MetronusaNews.co.id | Surabaya – Gubernur Jawa Timur, Khofifah Indar Parawansa, mangkir dari panggilan Komisi Pemberantasan Korupsi (KPK) pada Jum’at (20/6/2025) sebagai saksi dalam dugaan kasus korupsi dana hibah Pokmas dari APBD Jatim tahun 2021-2022. Alasan agenda lain yang disampaikan Gubernur Khofifah langsung memicu kecurigaan berbagai pihak, termasuk LSM LIRA Jawa Timur.

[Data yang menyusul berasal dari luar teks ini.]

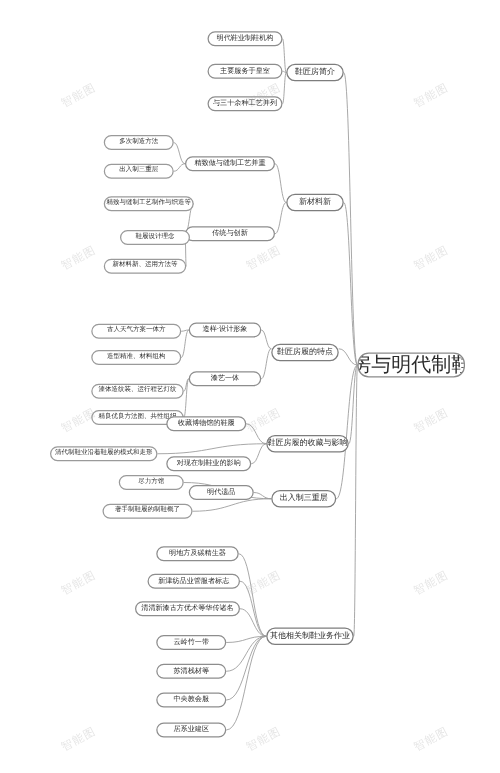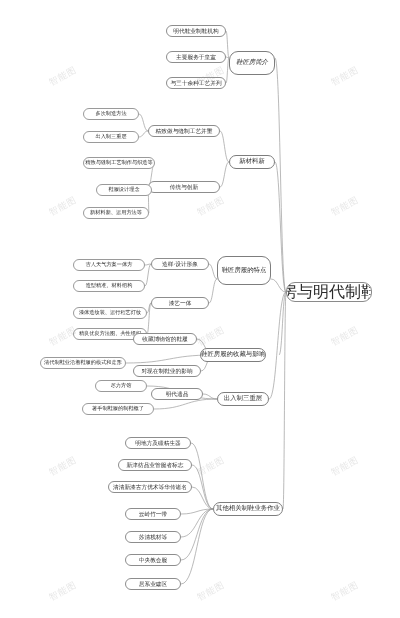--- a/index.html
+++ b/index.html
@@ -108,40 +108,40 @@
       <path d="M 286 292 C 284.5 292, 284.5 509, 283 509"></path>
       <path d="M 213 509 C 202 509, 202 443, 191 443"></path>
       <path d="M 213 509 C 202.5 509, 202.5 465, 192 465"></path>
       <path d="M 213 509 C 202.5 509, 202.5 487, 192 487"></path>
       <path d="M 213 509 C 197 509, 197 514, 181 514"></path>
       <path d="M 213 509 C 197 509, 197 537, 181 537"></path>
       <path d="M 213 509 C 197 509, 197 560, 181 560"></path>
       <path d="M 213 509 C 197 509, 197 584, 181 584"></path>
     </svg>
 <div class="node root" style="left: 286px; top: 282px; width: 86px; height: 20px;">鞋靴房与明代制鞋艺术</div>
-    <div class="node lvl-1" style="left: 229px; top: 51px; width: 46px; height: 24px; font-style: italic;">鞋匠房简介</div>
+    <div class="node lvl-1" style="left: 229px; top: 51px; width: 46px; height: 14px;">鞋匠房简介</div>
     <div class="node lvl-2" style="left: 166px; top: 25px; width: 60px; height: 12px;">明代鞋业制鞋机构</div>
     <div class="node lvl-2" style="left: 166px; top: 51px; width: 60px; height: 12px;">主要服务于皇室</div>
     <div class="node lvl-2" style="left: 166px; top: 77px; width: 60px; height: 12px;">与三十余种工艺并列</div>
     <div class="node lvl-1" style="left: 229px; top: 155px; width: 46px; height: 14px;">新材料新</div>
     <div class="node lvl-2" style="left: 148px; top: 125px; width: 72px; height: 12px;">精致做与缝制工艺并重</div>
     <div class="node lvl-3" style="left: 83px; top: 108px; width: 56px; height: 12px;">多次制造方法</div>
     <div class="node lvl-3" style="left: 83px; top: 131px; width: 56px; height: 12px;">出入制三重层</div>
     <div class="node lvl-2" style="left: 148px; top: 181px; width: 72px; height: 12px;">传统与创新</div>
     <div class="node lvl-3" style="left: 83px; top: 157px; width: 72px; height: 12px;">精致与缝制工艺制作与织造等</div>
     <div class="node lvl-3" style="left: 96px; top: 184px; width: 56px; height: 12px;">鞋履设计理念</div>
     <div class="node lvl-3" style="left: 83px; top: 207px; width: 66px; height: 12px;">新材料新、运用方法等</div>
-    <div class="node lvl-1" style="left: 217px; top: 256px; width: 54px; height: 29px;">鞋匠房履的特点</div>
+    <div class="node lvl-1" style="left: 217px; top: 275px; width: 54px; height: 14px;">鞋匠房履的特点</div>
     <div class="node lvl-2" style="left: 151px; top: 258px; width: 58px; height: 12px;">造样·设计形象</div>
     <div class="node lvl-3" style="left: 73px; top: 259px; width: 72px; height: 12px;">古人天气方案一体方</div>
     <div class="node lvl-3" style="left: 73px; top: 280px; width: 72px; height: 12px;">造型精准、材料组构</div>
     <div class="node lvl-2" style="left: 151px; top: 297px; width: 58px; height: 12px;">漆艺一体</div>
     <div class="node lvl-3" style="left: 73px; top: 307px; width: 74px; height: 12px;">漆体造纹装、运行程艺灯纹</div>
     <div class="node lvl-3" style="left: 73px; top: 328px; width: 74px; height: 12px;">精良优良方法图、共性组织</div>
-    <div class="node lvl-1" style="left: 200px; top: 348px; width: 66px; height: 14px;">鞋匠房履的收藏与影响</div>
+    <div class="node lvl-1" style="left: 213px; top: 348px; width: 66px; height: 14px;">鞋匠房履的收藏与影响</div>
     <div class="node lvl-2" style="left: 133px; top: 333px; width: 64px; height: 12px;">收藏博物馆的鞋履</div>
     <div class="node lvl-2" style="left: 133px; top: 365px; width: 68px; height: 12px;">对现在制鞋业的影响</div>
     <div class="node lvl-3" style="left: 40px; top: 357px; width: 86px; height: 12px;">清代制鞋业沿着鞋履的模式和走形</div>
     <div class="node lvl-1" style="left: 217px; top: 392px; width: 52px; height: 14px;">出入制三重层</div>
     <div class="node lvl-2" style="left: 151px; top: 388px; width: 52px; height: 12px;">明代遗品</div>
     <div class="node lvl-3" style="left: 95px; top: 380px; width: 52px; height: 12px;">尽力方馆</div>
     <div class="node lvl-3" style="left: 82px; top: 403px; width: 72px; height: 12px;">著手制鞋履的制鞋概了</div>
     <div class="node lvl-1" style="left: 213px; top: 502px; width: 70px; height: 14px;">其他相关制鞋业务作业</div>
     <div class="node lvl-2" style="left: 125px; top: 437px; width: 66px; height: 12px;">明地方及碳精生器</div>
     <div class="node lvl-2" style="left: 118px; top: 459px; width: 74px; height: 12px;">新津纺品业管服者标志</div>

Gubernur LSM LIRA Jawa Timur, Samsudin,SH menyatakan ketidakhadiran Khofifah sebagai indikasi kuat adanya upaya penghalangan penyidikan. Dalam keterangannya kepada wartawan Akurat Media News via WhatsApp pada Jumat malam, Samsudin dengan tegas menyatakan, “Kami menilai sudah cukup bukti dan alasan hukum bagi KPK untuk menetapkan Khofifah sebagai tersangka dalam kasus dugaan korupsi dana hibah Pemerintah Provinsi (Pemprov) Jatim. Ketidakhadirannya dalam panggilan resmi KPK mencerminkan dugaan kuat adanya sesuatu yang ditutupi.”
Samsudin merinci sejumlah dugaan pelanggaran hukum yang dilakukan Khofifah. Ia menyebut Gubernur Khofifah diduga menyalahgunakan kewenangan dan melakukan perbuatan melawan hukum dengan melanggar Permendagri nomor 77 tahun 2020, khususnya ketentuan tentang penganggaran dana hibah maksimal 10% dari total belanja APBD.

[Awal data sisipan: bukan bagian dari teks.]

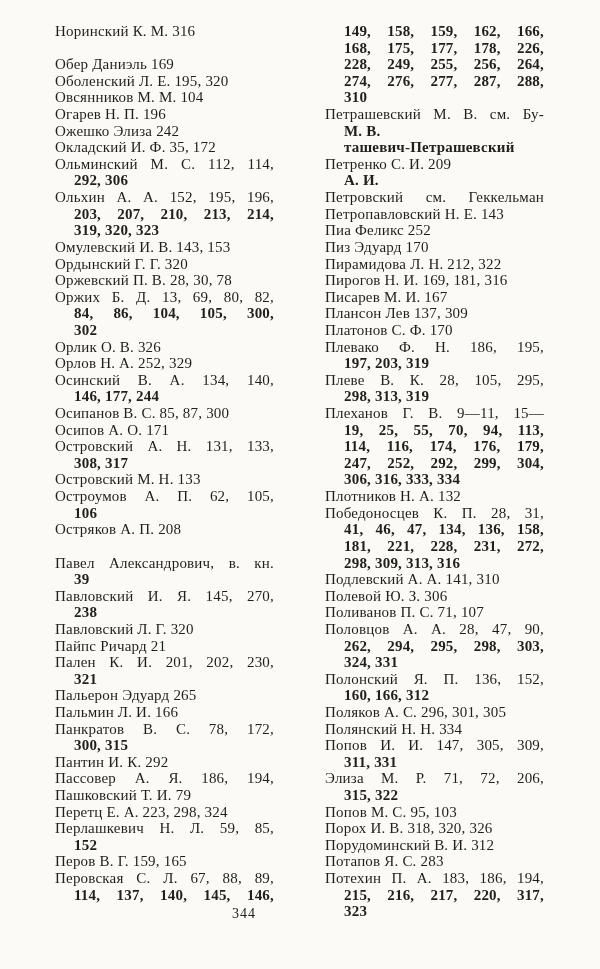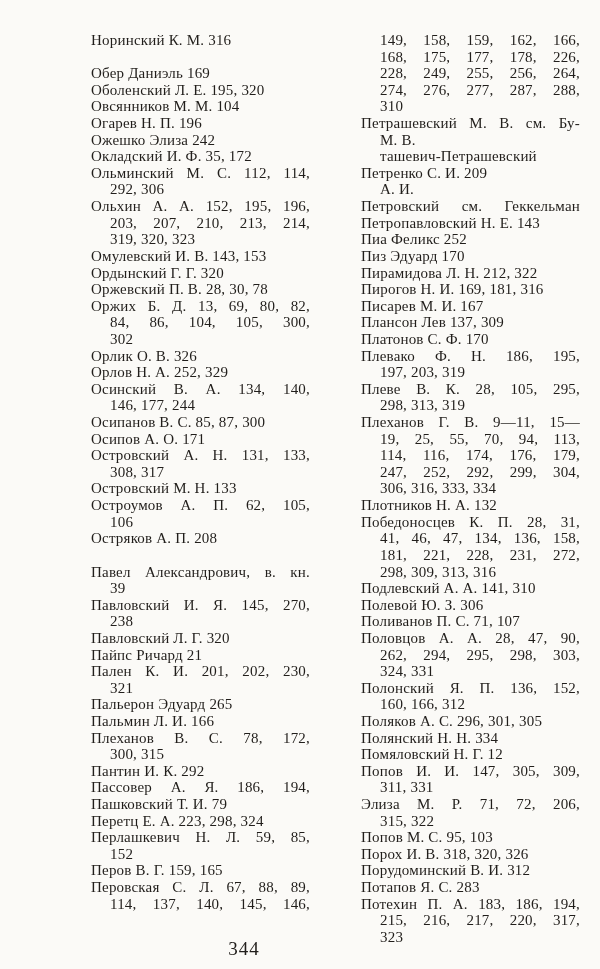--- a/index.html
+++ b/index.html
@@ -15,47 +15,46 @@
   .sheet {
     position: relative;
     width: 600px;
     height: 969px;
     background: #fbfaf7;
     color: #211e1b;
     overflow: hidden;
   }
   .col {
     position: absolute;
-    top: 32px;
+    top: 23px;
     width: 219px;
-    margin-left: 36px;
   }
   .col.left  { left: 55px; }
   .col.right { left: 325px; }
   .line {
     height: 16.62px;
     line-height: 16.6px;
     font-size: 15px;
     letter-spacing: 0.2px;
     overflow: visible;
     white-space: normal;
   }
-  .line.indent { padding-left: 19px; }
+  .line.indent { padding-left: 19px; font-weight: bold; }
   .line.fill {
     text-align: justify;
     text-align-last: justify;
   }
   .line.blank {  }
   .page-number {
     position: absolute;
-    top: 941px;
+    top: 906px;
     left: 0;
     width: 488px;
     text-align: center;
-    font-size: 19px;
+    font-size: 14px;
     line-height: 16.6px;
     letter-spacing: 1px;
   }
 </style>
 </head>
 <body>
 
 <div class="sheet">
   <div>
       <div class="col left">
@@ -94,21 +93,21 @@
         <div class="line fill">Павел Александрович, в. кн.</div>
         <div class="line indent">39</div>
         <div class="line fill">Павловский И. Я. 145, 270,</div>
         <div class="line indent">238</div>
         <div class="line">Павловский Л. Г. 320</div>
         <div class="line">Пайпс Ричард 21</div>
         <div class="line fill">Пален К. И. 201, 202, 230,</div>
         <div class="line indent">321</div>
         <div class="line">Пальерон Эдуард 265</div>
         <div class="line">Пальмин Л. И. 166</div>
-        <div class="line fill">Плеханов В. С. 78, 172,</div>
+        <div class="line fill">Панкратов В. С. 78, 172,</div>
         <div class="line indent">300, 315</div>
         <div class="line">Пантин И. К. 292</div>
         <div class="line fill">Пассовер А. Я. 186, 194,</div>
         <div class="line">Пашковский Т. И. 79</div>
         <div class="line">Перетц Е. А. 223, 298, 324</div>
         <div class="line fill">Перлашкевич Н. Л. 59, 85,</div>
         <div class="line indent">152</div>
         <div class="line">Перов В. Г. 159, 165</div>
         <div class="line fill">Перовская С. Л. 67, 88, 89,</div>
         <div class="line indent fill">114, 137, 140, 145, 146,</div>
@@ -150,21 +149,20 @@
         <div class="line">Подлевский А. А. 141, 310</div>
         <div class="line">Полевой Ю. З. 306</div>
         <div class="line">Поливанов П. С. 71, 107</div>
         <div class="line fill">Половцов А. А. 28, 47, 90,</div>
         <div class="line indent fill">262, 294, 295, 298, 303,</div>
         <div class="line indent">324, 331</div>
         <div class="line fill">Полонский Я. П. 136, 152,</div>
         <div class="line indent">160, 166, 312</div>
         <div class="line">Поляков А. С. 296, 301, 305</div>
         <div class="line">Полянский Н. Н. 334</div>
-        <div class="line">Помяловский Н. Г. 12</div>
         <div class="line fill">Попов И. И. 147, 305, 309,</div>
         <div class="line indent">311, 331</div>
         <div class="line fill">Элиза М. Р. 71, 72, 206,</div>
         <div class="line indent">315, 322</div>
         <div class="line">Попов М. С. 95, 103</div>
         <div class="line">Порох И. В. 318, 320, 326</div>
         <div class="line">Порудоминский В. И. 312</div>
         <div class="line">Потапов Я. С. 283</div>
         <div class="line fill">Потехин П. А. 183, 186, 194,</div>
         <div class="line indent fill">215, 216, 217, 220, 317,</div>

“Kenyataannya, persentase dana hibah yang dianggarkan jauh melampaui batas tersebut. Dengan dugaan kuat adanya persetujuan dari Gubernur tanpa dasar hukum yang sah,” jelasnya.
Lebih lanjut, Samsudin mengungkapkan adanya dugaan pemalsuan dokumen. “Banyak dokumen pertanggungjawaban hibah yang tidak valid sebagai bagian dari laporan keterangan pertanggungjawaban (LKPJ) Gubernur kepada DPRD dan negara,” kata Samsudin. Ia menilai ini sebagai bentuk rekayasa administratif serius yang dapat dikategorikan sebagai pemalsuan dokumen.

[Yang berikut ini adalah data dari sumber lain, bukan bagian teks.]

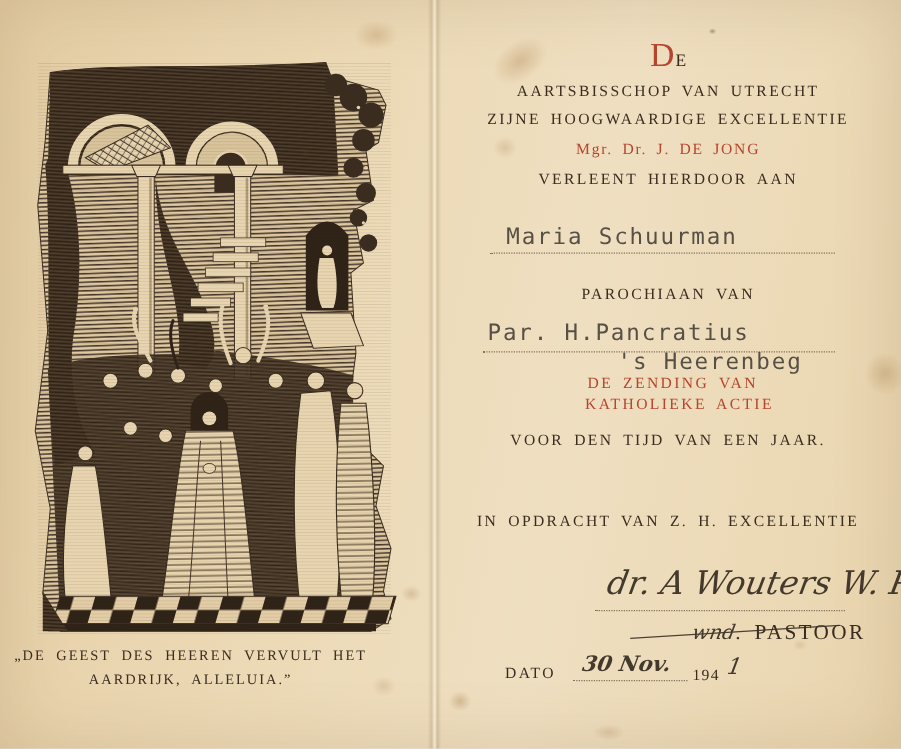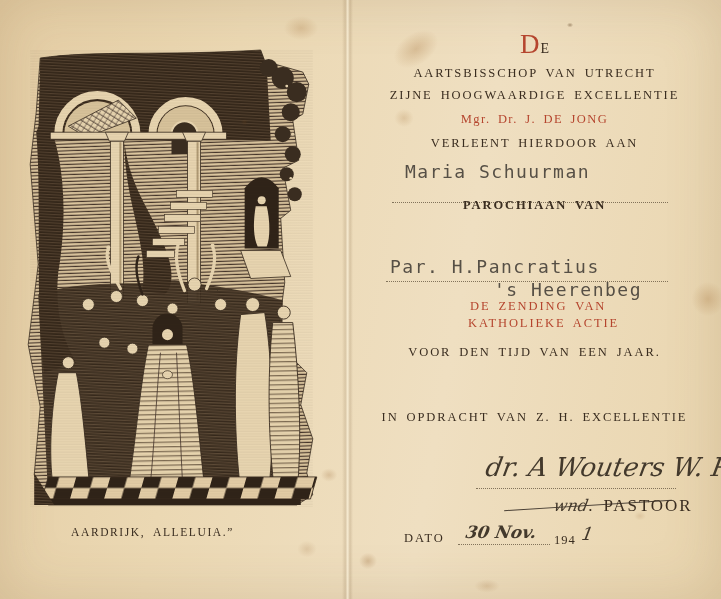--- a/index.html
+++ b/index.html
@@ -179,41 +179,42 @@
           <rect x="6" y="0" width="268" height="22" fill="url(#pc)" stroke="#3a2d20" stroke-width="0.8"></rect>
         </g>
         <rect x="14" y="456" width="262" height="6" fill="#2f2318"></rect>
         <polygon points="10,430 30,462 10,462" fill="url(#pd)"></polygon>
 
         <rect x="6" y="8" width="282" height="456" fill="url(#ptex)" opacity="0.16"></rect>
       </svg>
     </div>
 
     <div class="abs" style="left:0;top:519px;width:305px;">
+      <div class="lp-caps caption" style="text-align:center;">„DE GEEST DES HEEREN VERVULT HET</div>
       <div class="lp-caps caption" style="text-align:center;margin-top:7px;">AARDRIJK, ALLELUIA.”</div>
     </div>
   </div>
 
   <div id="fold"></div>
 
   <div class="abs" style="left:348px;top:0;width:373px;height:476px;">
 
     <div class="center-line" style="top:34px;">
       <span class="de-big">D</span><span class="de-small">E</span>
     </div>
 
     <div class="center-line lp-caps" style="top:66px;">AARTSBISSCHOP VAN UTRECHT</div>
     <div class="center-line lp-caps" style="top:88px;">ZIJNE HOOGWAARDIGE EXCELLENTIE</div>
     <div class="center-line lp-caps" style="top:136px;">VERLEENT HIERDOOR AAN</div>
     <div class="center-line lp-caps red" style="top:112px;letter-spacing:1.4px;">Mgr. Dr. J. DE JONG</div>
 
-    <div class="abs typed" style="left:47px;top:161px;padding-left:10px;">Maria Schuurman</div>
+    <div class="abs typed" style="left:47px;top:179px;padding-left:10px;">Maria Schuurman</div>
     <div class="dotline" style="left:44px;top:184px;width:276px;height:18px;"></div>
 
-    <div class="center-line lp-caps" style="top:198px;font-weight:bold;">PAROCHIAAN VAN</div>
+    <div class="center-line lp-caps" style="top:228px;">PAROCHIAAN VAN</div>
 
     <div class="abs typed" style="left:42px;top:256px;">Par. H.Pancratius</div>
     <div class="dotline" style="left:38px;top:263px;width:282px;height:18px;"></div>
     <div class="abs typed" style="left:146px;top:279px;">'s Heerenbeg</div>
 
     <div class="abs lp-caps red" style="left:122px;top:299px;">DE ZENDING VAN</div>
     <div class="abs lp-caps red" style="left:120px;top:316px;">KATHOLIEKE ACTIE</div>
 
     <div class="center-line lp-caps" style="top:345px;">VOOR DEN TIJD VAN EEN JAAR.</div>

Samsudin memaparkan beberapa pasal yang diduga dilanggar Khofifah, antara lain Pasal 3 UU No. 31 Tahun 1999 jo. UU No. 2 Tahun 2001 tentang Pemberantasan Tindak Pidana Korupsi (penyalahgunaan wewenang yang merugikan keuangan negara), Pasal 55 ayat (1) ke-2 KUHP (ikut serta dalam tindak pidana), Pasal 263 KUHP (pemalsuan dokumen), dan Pasal 421 KUHP (penyalahgunaan kekuasaan oleh pejabat yang merugikan masyarakat). Ia juga menyinggung UU No. 30 Tahun 2014 tentang Administrasi Pemerintahan.
Samsudin menekankan bahwa tindakan pejabat publik wajib tunduk pada prinsip akuntabilitas, legalitas, dan kehati-hatian. “Pelanggaran prinsip ini merupakan perbuatan melawan hukum administrasi dan dapat berdampak pidana,” tuturnya.
Ia mendesak KPK untuk tidak ragu menetapkan pejabat tinggi daerah sebagai tersangka jika terbukti melakukan rekayasa dokumen dan penyalahgunaan wewenang.
“Kami mendesak KPK untuk tidak lagi ragu. Jika pejabat tinggi daerah ikut merekayasa dokumen dan menyalahgunakan kewenangan, maka ia harus diminta pertanggungjawaban hukum,” tegas Samsudin.
Ia menambahkan, “Tidak cukup hanya pejabat teknis dijadikan kambing hitam. Kami ingin hukum ditegakkan ke atas, bukan hanya ke bawah.” Pernyataan ini menunjukkan tuntutan LSM LIRA agar KPK bertindak tegas dan adil dalam menangani kasus ini.